(Beginning of EXTRACTED MATERIAL)

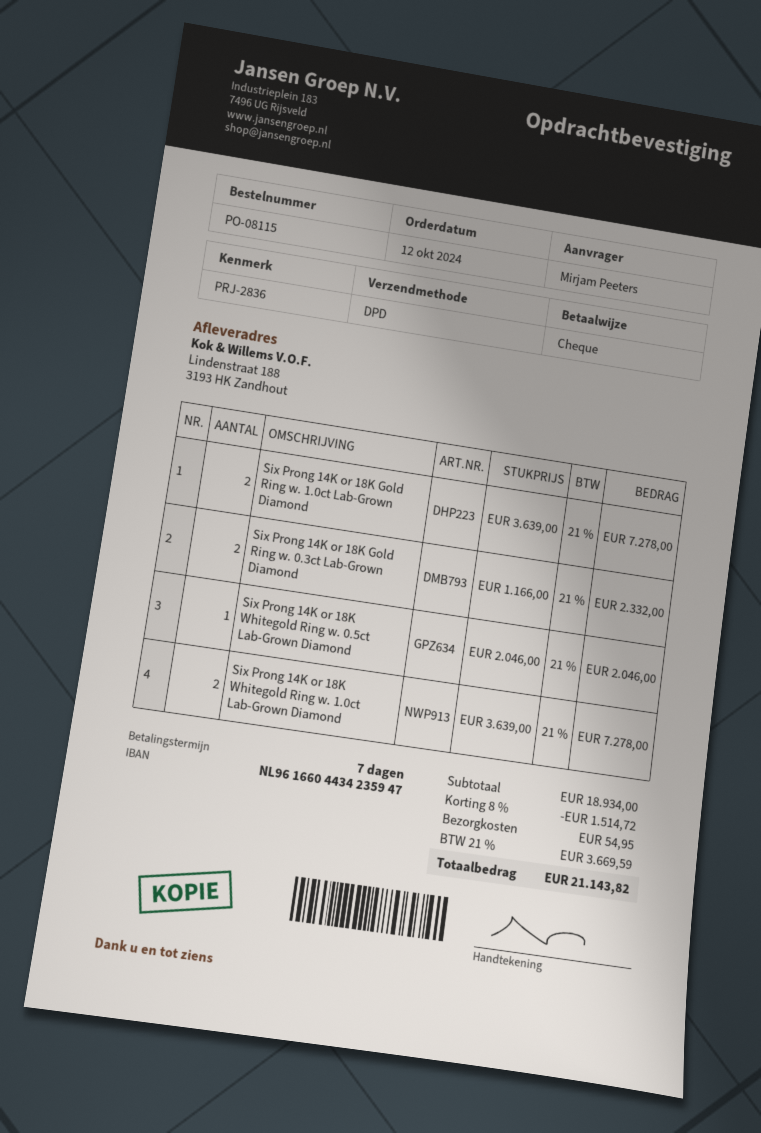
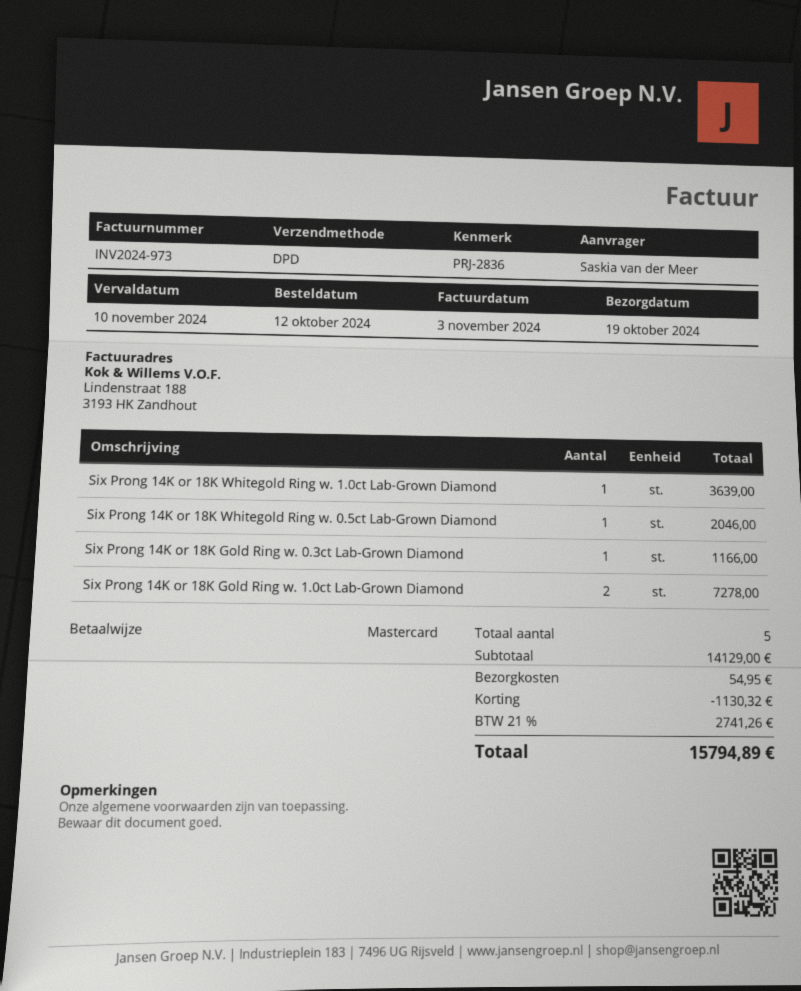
ordered by: Mirjam Peeters -> Saskia van der Meer
payment method: cheque -> Mastercard
Six Prong 14K or 18K Gold Ring w. 0.3ct Lab-Grown Diamond: 2 for 2332.00 -> 1 for 1166.00
Six Prong 14K or 18K Whitegold Ring w. 1.0ct Lab-Grown Diamond: 2 for 7278.00 -> 1 for 3639.00
subtotal: 18934.00 -> 14129.00
discount: 1514.72 -> 1130.32
tax: 21% = 3669.59 -> 21% = 2741.26
total: 21143.82 -> 15794.89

(End of EXTRACTED MATERIAL)

# WORK TO BE COMPLETED
Above are the records; repeat them all exactly, without the pictures.

# SOLUTION FOR THIS PROBLEM
ordered by: Mirjam Peeters -> Saskia van der Meer
payment method: cheque -> Mastercard
Six Prong 14K or 18K Gold Ring w. 0.3ct Lab-Grown Diamond: 2 for 2332.00 -> 1 for 1166.00
Six Prong 14K or 18K Whitegold Ring w. 1.0ct Lab-Grown Diamond: 2 for 7278.00 -> 1 for 3639.00
subtotal: 18934.00 -> 14129.00
discount: 1514.72 -> 1130.32
tax: 21% = 3669.59 -> 21% = 2741.26
total: 21143.82 -> 15794.89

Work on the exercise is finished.